Demandeur d’emploi

Avez-vous déjà franchi les portes d’un Pole emploi ? Il y a déjà longtemps de cela, j’avais demandé à mon patron de me licencier, compte tenu de la voie de garage dans laquelle il m’avait confinée. J’étais fermement opposée à l’idée de déposer ma démission sur son bureau, après dix ans de bons et loyaux services ! Après tout, j’avais payé mes cotisations comme n’importe quel salarié de l’entreprise. Après avoir négocié pied à pied, l’affaire fut entendue, je pouvais envisager une reconversion sereine et efficace avec le soutien de mes allocations chômage. Je n’imaginais pas, à l’époque, ce que signifiait « humainement » d’entrer de plain-pied dans la caste des « demandeurs d’emploi » ; je mesurais encore moins le niveau de pollution véhiculé par cette appellation très contrôlée…
Et si le fléau du chômage commençait avec ces deux mots contaminés qui polluent les perspectives ?

« DEMANDEUR D’EMPLOI » : Somme toute, rien de plus que la désignation d’une personne qui cherche un job. Pas de quoi en faire un fromage ! Mais, du verbe demander à ses associés synonymiques : réclamer, quémander ou mendier, la connotation du verbe demander s’immisce pernicieusement dans les esprits. Le rendez vous des mauvais esprits !
Le verbe demander place toujours l’individu en position d’infériorité par rapport à celui qui est sollicité. L’autre dispose du pouvoir, de la compétence ou du savoir-faire que le « demandeur » ne possède pas. Le chef d’entreprise est en position de supériorité par rapport au « demandeur d’emploi », coupable de n’avoir pas su garder le sien. Ce substantif, « demandeur », fait valoir ce que l’individu ne possède pas et oblitère ce dont il est pourvu : ses compétences ou son expérience. L’expression est, c’est un fait, insidieusement dévalorisante voire humiliante pour la personne sans travail, au demeurant détentrice de qualités et de compétences multiples, mais étiqueté de cette dénomination peu gratifiante : « demandeur d’emploi ». Mendiant, quoi !
Une appellation qui sape l’image de soi, gangrène la confiance en soi de l’individu et annihile l’estime qu’il s’accordait avant de se retrouver sans emploi.

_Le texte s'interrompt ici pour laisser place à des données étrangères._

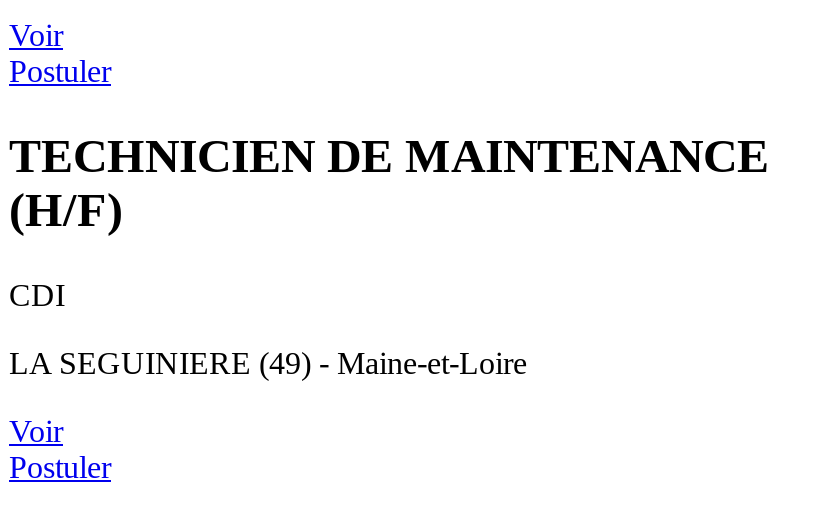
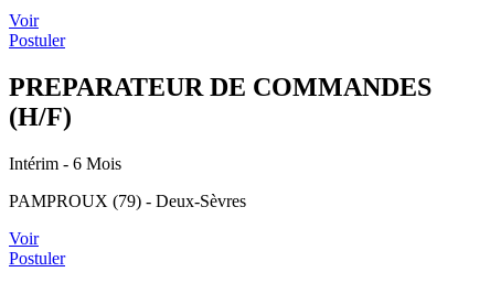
[9,129,769,181] TECHNICIEN DE MAINTENANCE -> [9,72,432,101] PREPARATEUR DE COMMANDES
[9,277,65,311] CDI -> [9,154,121,172] Intérim - 6 Mois
[9,345,527,379] LA SEGUINIERE (49) - Maine-et-Loire -> [9,191,246,210] PAMPROUX (79) - Deux-Sèvres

Résultat : la motivation du « demandeur d’emploi » se dégrade à la vitesse grand V et devient encore plus précaire que sa situation professionnelle. Car de quel emploi parle-t-on ? Le « demandeur d’emploi » devrait-il se satisfaire de n’importe quel job sous prétexte qu’il demande au lieu d’offrir ? La formulation rabaisse le niveau d’exigence de l’individu. Son impact émotionnel est, par conséquent, préjudiciable en terme d’image de soi, de combativité, de réactivité de l’individu sans travail, bref, préjudiciable à sa capacité de s’en sortir. Mais, à quoi ressemble l’avenir d’un dénommé « demandeur d’emploi » ?
La motivation de tout individu passe par son ego, donc par la reconnaissance des autres. Est-il gratifiant pour cet ego de se voir étiqueté de la sorte ? Comment ne pas devenir un perdant, un assisté, un SBF (sans boulot fixe) lorsque vous êtes confondu avec un statut dévalorisant : « demandeur d’emploi » ? Un chien perdu sans collier.  
Revisiter cette appellation serait un premier pas capital pour redonner une  image en valeur ajoutée à celui qui cherche un emploi et faire évoluer les mentalités. Qu’il ait des diplômes ou non, une expérience ou qu’il soit débutant, tout individu est le dépositaire d’un certain nombre de qualités et de compétences, effectives ou potentielles. C’est cela qu’il est indispensable de valoriser. Dans l’esprit du patron comme dans celui du salarié en quête d’un nouveau poste, celui-ci doit représenter une entreprise individuelle qui vend ses compétences au meilleur prix à une autre entreprise. Et si, le « demandeur d’emploi » se convertissait en « FOURNISSEUR DE COMPÉTENCES» ?

Quelle est la différence entre ces deux appellations ?

Le demandeur d’emploi accepte ou refuse le salaire qu’on lui propose sans songer à évaluer sa valeur financière. Le salaire lui convient ou non. Point.
Un fournisseur de compétences fonctionne comme un artisan. Il en a la mentalité tout en restant un salarié. Il est capable d’estimer ce qu‘il vaut sur le plan financier, c’est-à-dire la valeur argent du service qu’il est susceptible de rendre à l’entreprise qui l’embauche. Le fournisseur de compétences est motivé et vise un objectif précis, a priori. Le demandeur d’emploi cherche un travail. Sa motivation se limite à toucher un salaire à la fin du mois pour le temps qu’il accorde à sa fonction.